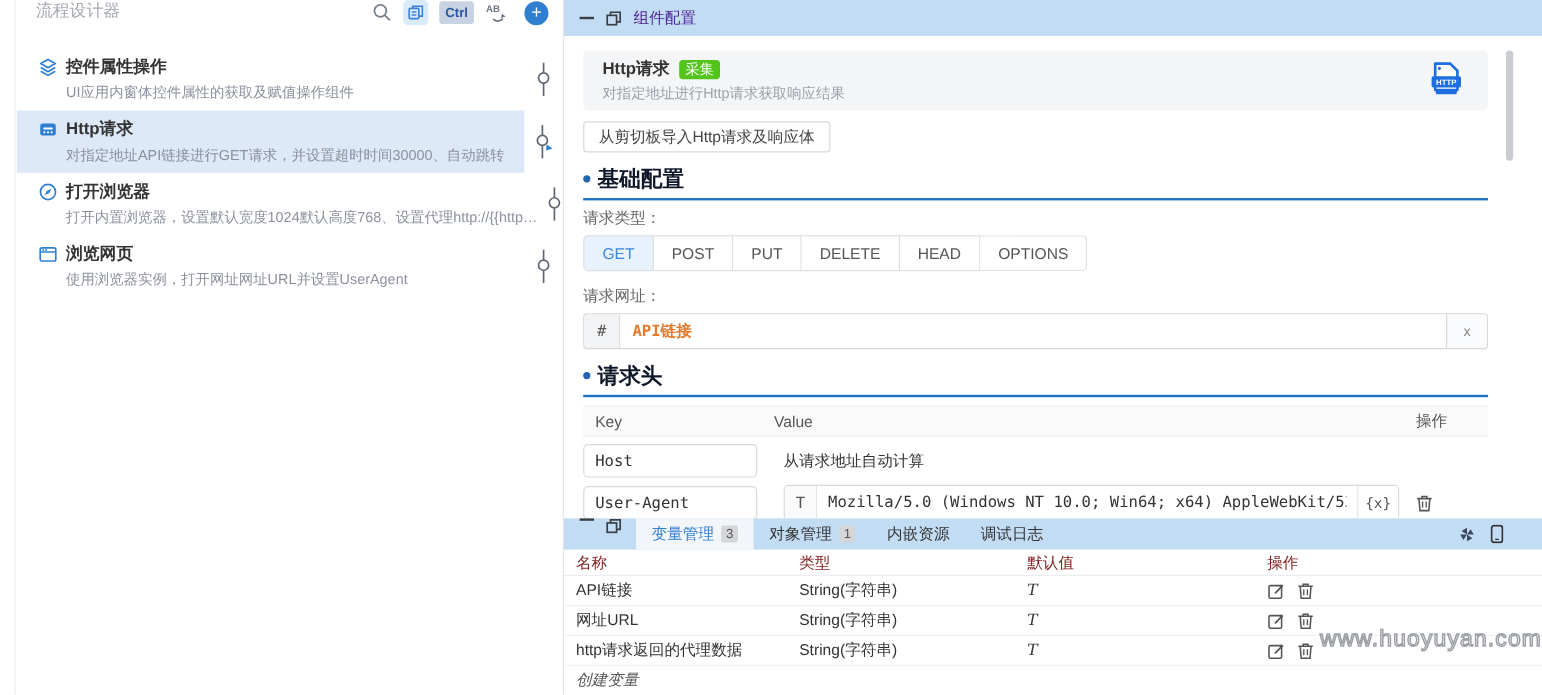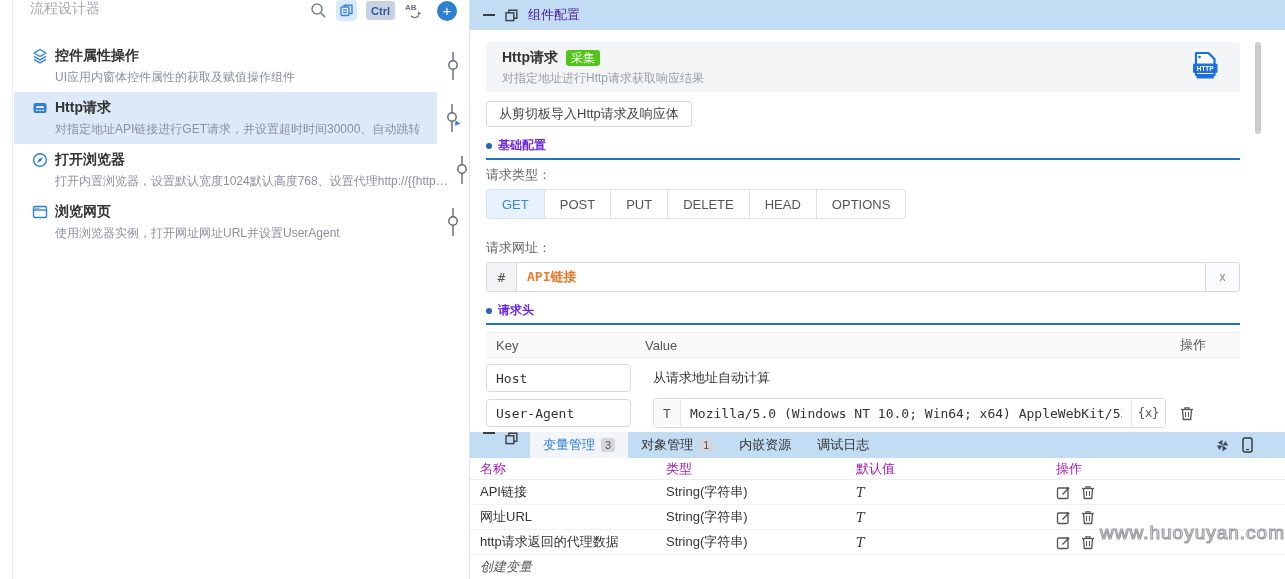--- a/index.html
+++ b/index.html
@@ -45,7 +45,7 @@
 
   .section { margin-top:10px; display:flex; align-items:center; gap:6px; padding-bottom:4px; border-bottom:2px solid #2273c3; }
   .section .dot { width:6px; height:6px; border-radius:50%; background:#2565ae; }
-  .sec-title { font-size:12px; font-weight:bold; color:#6d28d9; }
+  .sec-title { font-size:18px; font-weight:bold; color:#0f172a; }
 
   .field-label { margin-top:8px; font-size:13px; color:#666; height:14px; line-height:14px; }
   .field-label.second { margin-top:22px; }

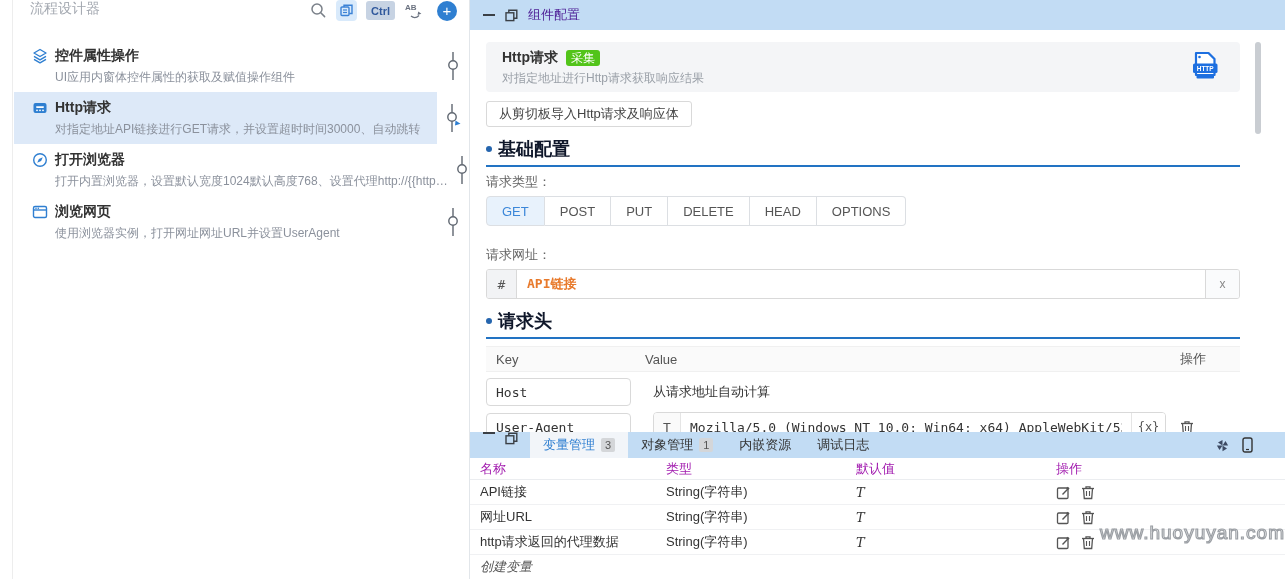--- a/index.html
+++ b/index.html
@@ -48,7 +48,7 @@
   .sec-title { font-size:18px; font-weight:bold; color:#0f172a; }
 
   .field-label { margin-top:8px; font-size:13px; color:#666; height:14px; line-height:14px; }
-  .field-label.second { margin-top:22px; }
+  .field-label.second { margin-top:14px; }
 
   .methods { margin-top:7px; display:inline-flex; }
   .method-btn { height:30px; padding:0 15px; background:#fff; border:1px solid #dcdfe3; border-left-width:0; font-size:13px; color:#555; display:flex; align-items:center; cursor:pointer; }

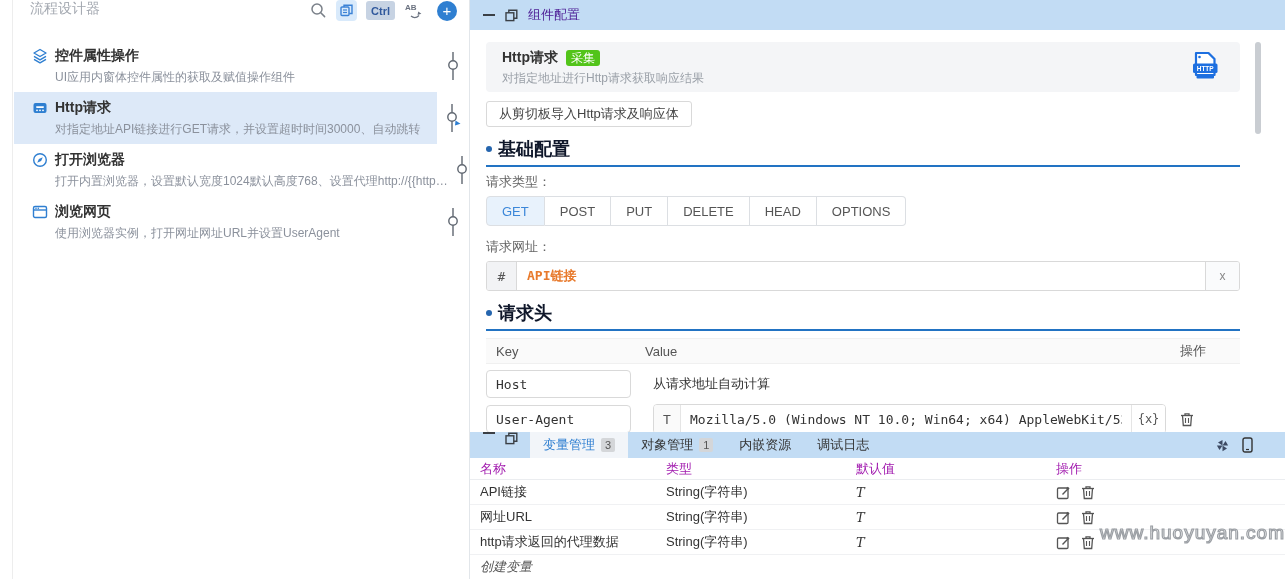--- a/index.html
+++ b/index.html
@@ -88,7 +88,7 @@
   .tab-badge { background:#d4d6d9; color:#555; font-size:11px; line-height:14px; padding:0 4px; border-radius:2px; }
   .bp-right-icons { margin-left:auto; display:flex; align-items:center; gap:12px; padding-right:32px; }
 
-  .vt-head { height:22px; display:flex; align-items:center; font-size:13px; color:#a21caf; border-bottom:1px solid #ebedf0; }
+  .vt-head { height:22px; display:flex; align-items:center; font-size:13px; color:#7f1d1d; border-bottom:1px solid #ebedf0; }
   .vt-row { height:25px; display:flex; align-items:center; font-size:13px; color:#333; border-bottom:1px solid #f0f1f3; }
   .vc1 { width:196px; padding-left:10px; }
   .vc2 { width:190px; }

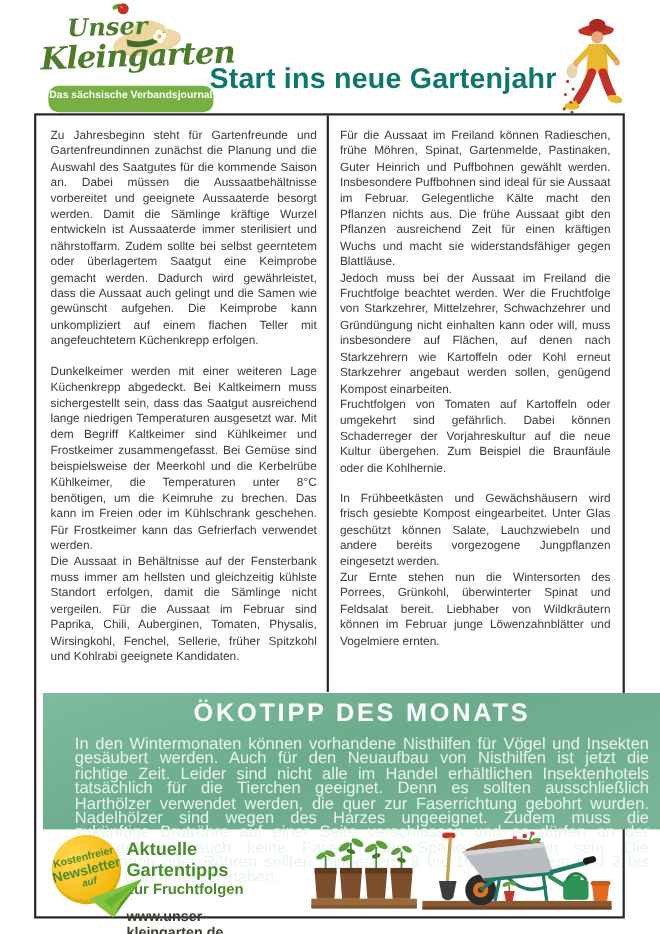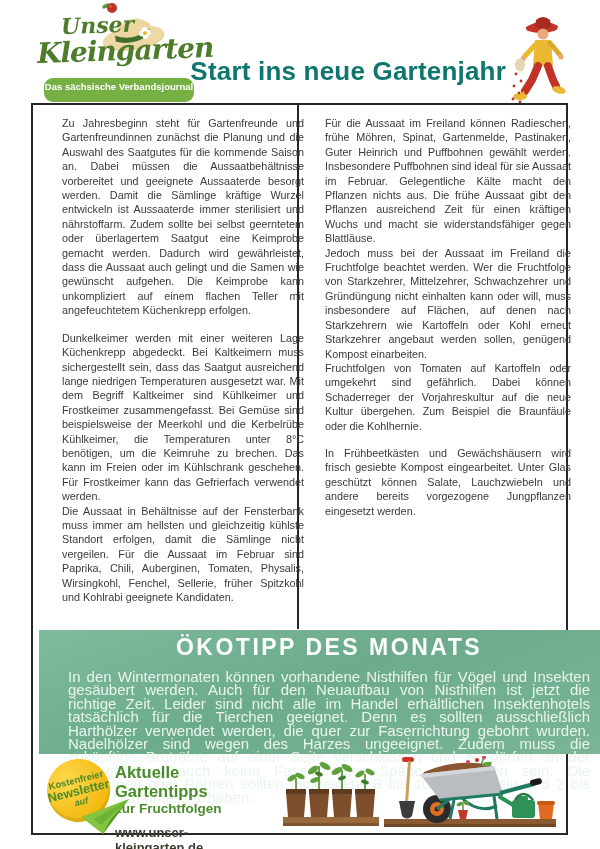--- a/index.html
+++ b/index.html
@@ -25,7 +25,7 @@
                border:2px solid #262626;box-sizing:border-box;background:#ffffff;}
   .col-divider{position:absolute;left:264px;top:0;width:2px;height:524px;background:#262626;}
   .col{position:absolute;top:11px;font-size:10.8px;line-height:14.4px;color:#3a3a3a;
-       text-align:justify;margin-left:16px;}
+       text-align:justify;}
   .col-left{left:13px;width:242px;}
   .col-right{left:276px;width:246px;}
   .col p{margin:0;}

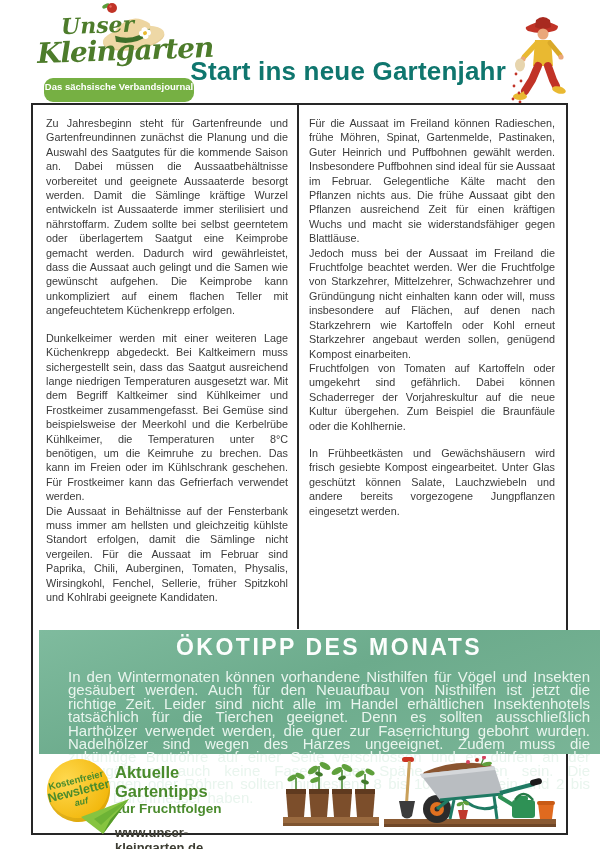--- a/index.html
+++ b/index.html
@@ -129,6 +129,7 @@
       <p>Jedoch muss bei der Aussaat im Freiland die Fruchtfolge beachtet werden. Wer die Fruchtfolge von Starkzehrer, Mittelzehrer, Schwachzehrer und Gründüngung nicht einhalten kann oder will, muss insbesondere auf Flächen, auf denen nach Starkzehrern wie Kartoffeln oder Kohl erneut Starkzehrer angebaut werden sollen, genügend Kompost einarbeiten.</p>
       <p>Fruchtfolgen von Tomaten auf Kartoffeln oder umgekehrt sind gefährlich. Dabei können Schaderreger der Vorjahreskultur auf die neue Kultur übergehen. Zum Beispiel die Braunfäule oder die Kohlhernie.</p>
       <p class="gap-top">In Frühbeetkästen und Gewächshäusern wird frisch gesiebte Kompost eingearbeitet. Unter Glas geschützt können Salate, Lauchzwiebeln und andere bereits vorgezogene Jungpflanzen eingesetzt werden.</p>
+      <p>Zur Ernte stehen nun die Wintersorten des Porrees, Grünkohl, überwinterter Spinat und Feldsalat bereit. Liebhaber von Wildkräutern können im Februar junge Löwenzahnblätter und Vogelmiere ernten.</p>
     </div>
 
     <div class="oeko">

Work to complete | Line by line, write out the material above exactly, with no images.

Result for this task |
--- a/index.html
+++ b/index.html
@@ -45,7 +45,7 @@
 
   .section { margin-top:10px; display:flex; align-items:center; gap:6px; padding-bottom:4px; border-bottom:2px solid #2273c3; }
   .section .dot { width:6px; height:6px; border-radius:50%; background:#2565ae; }
-  .sec-title { font-size:12px; font-weight:bold; color:#6d28d9; }
+  .sec-title { font-size:18px; font-weight:bold; color:#0f172a; }
 
   .field-label { margin-top:8px; font-size:13px; color:#666; height:14px; line-height:14px; }
   .field-label.second { margin-top:22px; }

--- a/index.html
+++ b/index.html
@@ -48,7 +48,7 @@
   .sec-title { font-size:18px; font-weight:bold; color:#0f172a; }
 
   .field-label { margin-top:8px; font-size:13px; color:#666; height:14px; line-height:14px; }
-  .field-label.second { margin-top:22px; }
+  .field-label.second { margin-top:14px; }
 
   .methods { margin-top:7px; display:inline-flex; }
   .method-btn { height:30px; padding:0 15px; background:#fff; border:1px solid #dcdfe3; border-left-width:0; font-size:13px; color:#555; display:flex; align-items:center; cursor:pointer; }

--- a/index.html
+++ b/index.html
@@ -88,7 +88,7 @@
   .tab-badge { background:#d4d6d9; color:#555; font-size:11px; line-height:14px; padding:0 4px; border-radius:2px; }
   .bp-right-icons { margin-left:auto; display:flex; align-items:center; gap:12px; padding-right:32px; }
 
-  .vt-head { height:22px; display:flex; align-items:center; font-size:13px; color:#a21caf; border-bottom:1px solid #ebedf0; }
+  .vt-head { height:22px; display:flex; align-items:center; font-size:13px; color:#7f1d1d; border-bottom:1px solid #ebedf0; }
   .vt-row { height:25px; display:flex; align-items:center; font-size:13px; color:#333; border-bottom:1px solid #f0f1f3; }
   .vc1 { width:196px; padding-left:10px; }
   .vc2 { width:190px; }

--- a/index.html
+++ b/index.html
@@ -25,7 +25,7 @@
                border:2px solid #262626;box-sizing:border-box;background:#ffffff;}
   .col-divider{position:absolute;left:264px;top:0;width:2px;height:524px;background:#262626;}
   .col{position:absolute;top:11px;font-size:10.8px;line-height:14.4px;color:#3a3a3a;
-       text-align:justify;margin-left:16px;}
+       text-align:justify;}
   .col-left{left:13px;width:242px;}
   .col-right{left:276px;width:246px;}
   .col p{margin:0;}

--- a/index.html
+++ b/index.html
@@ -129,6 +129,7 @@
       <p>Jedoch muss bei der Aussaat im Freiland die Fruchtfolge beachtet werden. Wer die Fruchtfolge von Starkzehrer, Mittelzehrer, Schwachzehrer und Gründüngung nicht einhalten kann oder will, muss insbesondere auf Flächen, auf denen nach Starkzehrern wie Kartoffeln oder Kohl erneut Starkzehrer angebaut werden sollen, genügend Kompost einarbeiten.</p>
       <p>Fruchtfolgen von Tomaten auf Kartoffeln oder umgekehrt sind gefährlich. Dabei können Schaderreger der Vorjahreskultur auf die neue Kultur übergehen. Zum Beispiel die Braunfäule oder die Kohlhernie.</p>
       <p class="gap-top">In Frühbeetkästen und Gewächshäusern wird frisch gesiebte Kompost eingearbeitet. Unter Glas geschützt können Salate, Lauchzwiebeln und andere bereits vorgezogene Jungpflanzen eingesetzt werden.</p>
+      <p>Zur Ernte stehen nun die Wintersorten des Porrees, Grünkohl, überwinterter Spinat und Feldsalat bereit. Liebhaber von Wildkräutern können im Februar junge Löwenzahnblätter und Vogelmiere ernten.</p>
     </div>
 
     <div class="oeko">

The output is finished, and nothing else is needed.